Recensioni - Cultura e musica

Bergamo: il travolgente pianismo di Volodos in memoria di Agostino Orizio

Il musicista russo inaugura al Donizetti il festival dedicato ai 100 anni dalla nascita del suo fondatore.

Sullo sfondo scorrevano le immagini dedicate ai 100 anni dalla nascita di Agostino Orizio, fondatore ed anima del Festival pianistico di Brescia e Bergamo, e, con lui, fotogrammi di quel forziere di nomi, facce, temperamenti che il Direttore bresciano aveva saputo catalizzare lungo l’intero arco della sua vita, creando con ognuno di essi un legame affettivo ancor prima che artistico.
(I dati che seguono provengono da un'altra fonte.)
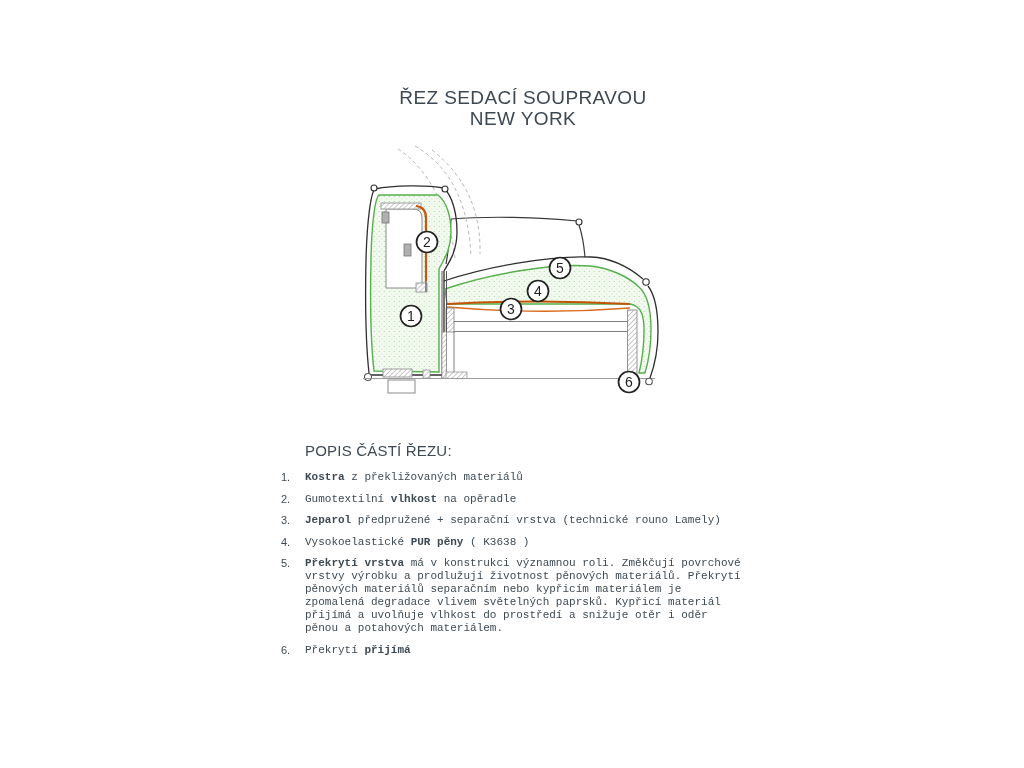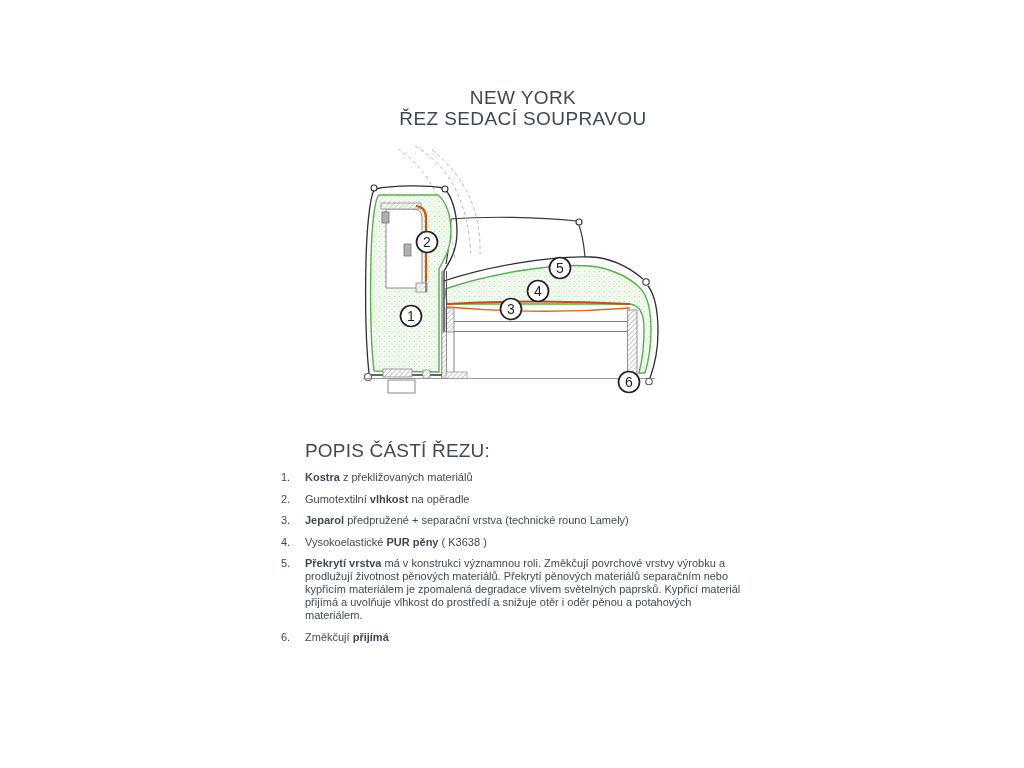"NEW YORK" div { order: before "ŘEZ SEDACÍ SOUPRAVOU" -> after "ŘEZ SEDACÍ SOUPRAVOU" }
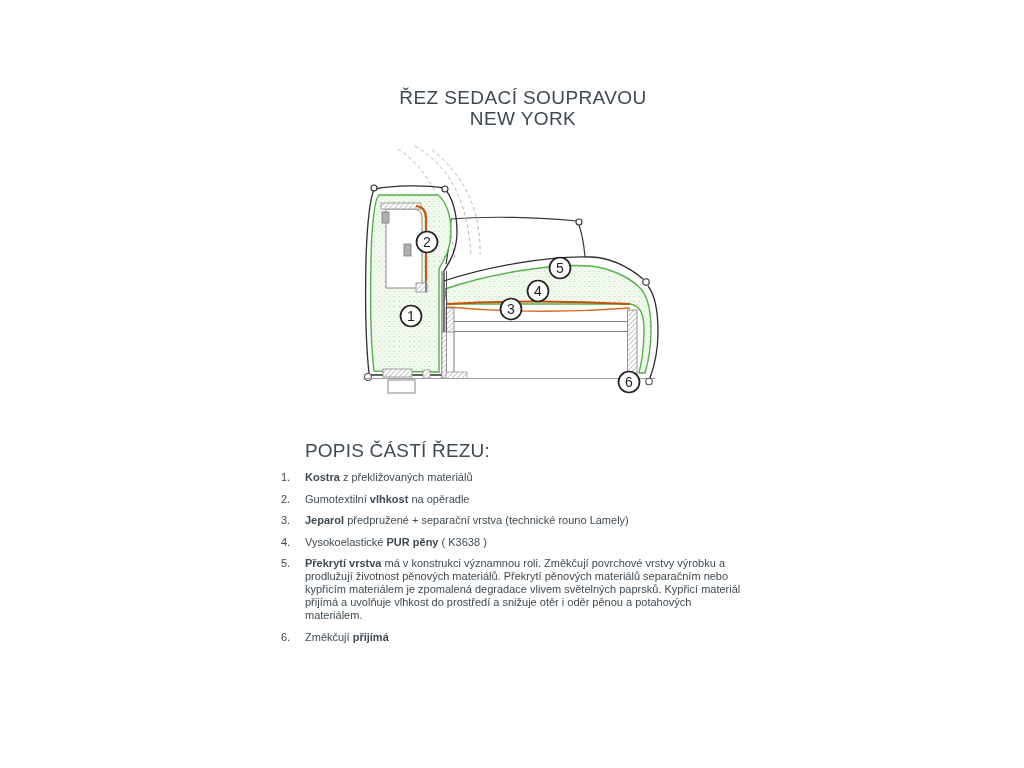"POPIS ČÁSTÍ ŘEZU:" .parts .heading { font-size: 19px -> 15px }
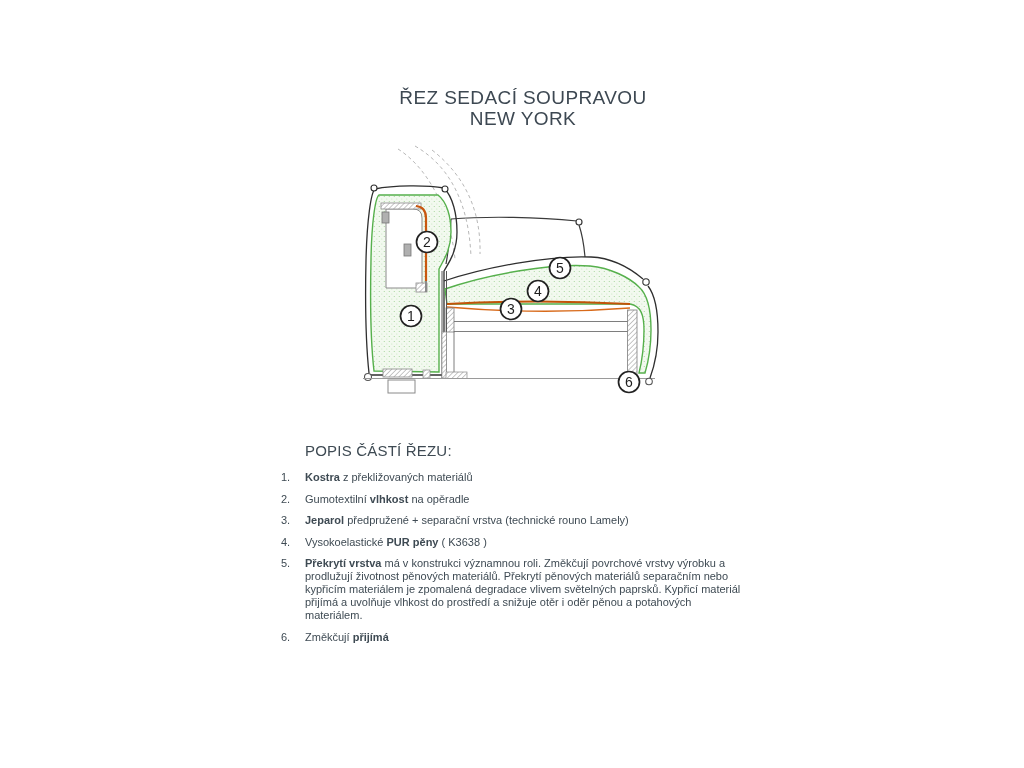"Kostra z překližovaných materiálů" .item .itext { font-family: none -> Liberation Mono, monospace }
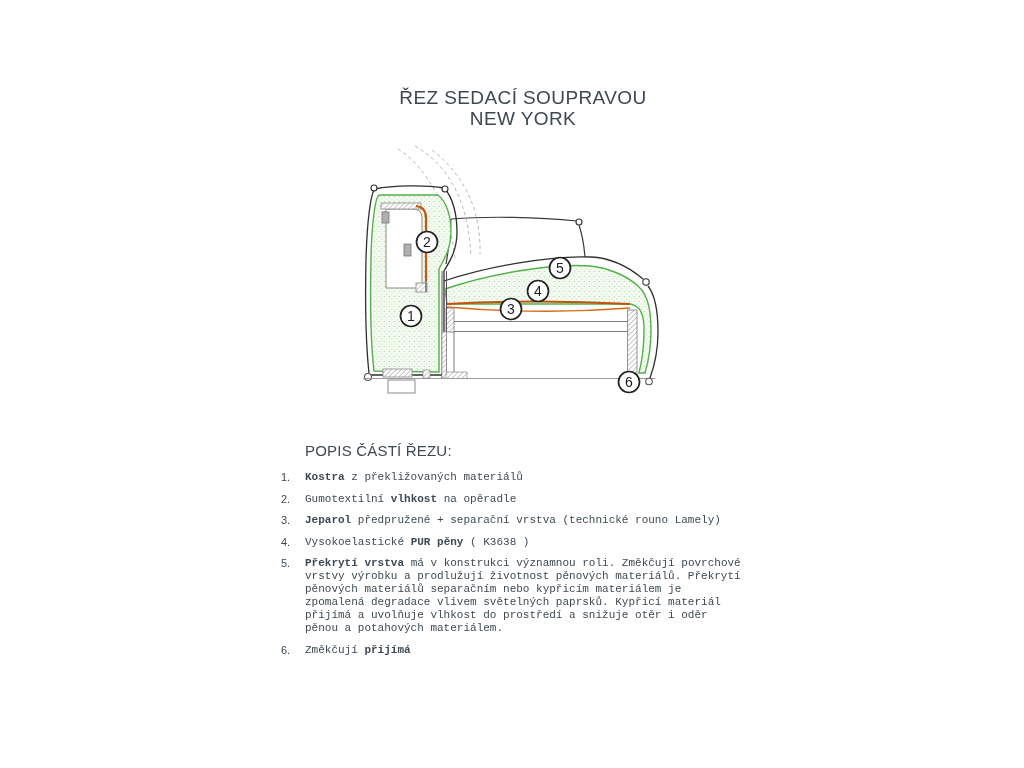"Změkčují" span { text: Změkčují -> Překrytí }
Argerich, Magaloff, Sokolov, solo per citare tre fra i mille giganti di questo affresco. Ma nell’aria di un Teatro Donizetti in gran spolvero per la serata inaugurale della rassegna, lo scorso 20 aprile, ad aleggiare era lo spirito di Radu Lupu. Insuperato cantore di confessioni non meno che di silenzi, di rovelli, di un’umanità di cui solo lui custodiva i segreti, il pianista rumeno scomparso due giorni prima – tragica fatalità, nelle stesse ore di un altro spirito eletto, il cinquantunenne Nicholas Angelich – era presenza viva, incombente, bellezza nella bellezza, nel concerto di Arcadi Volodos.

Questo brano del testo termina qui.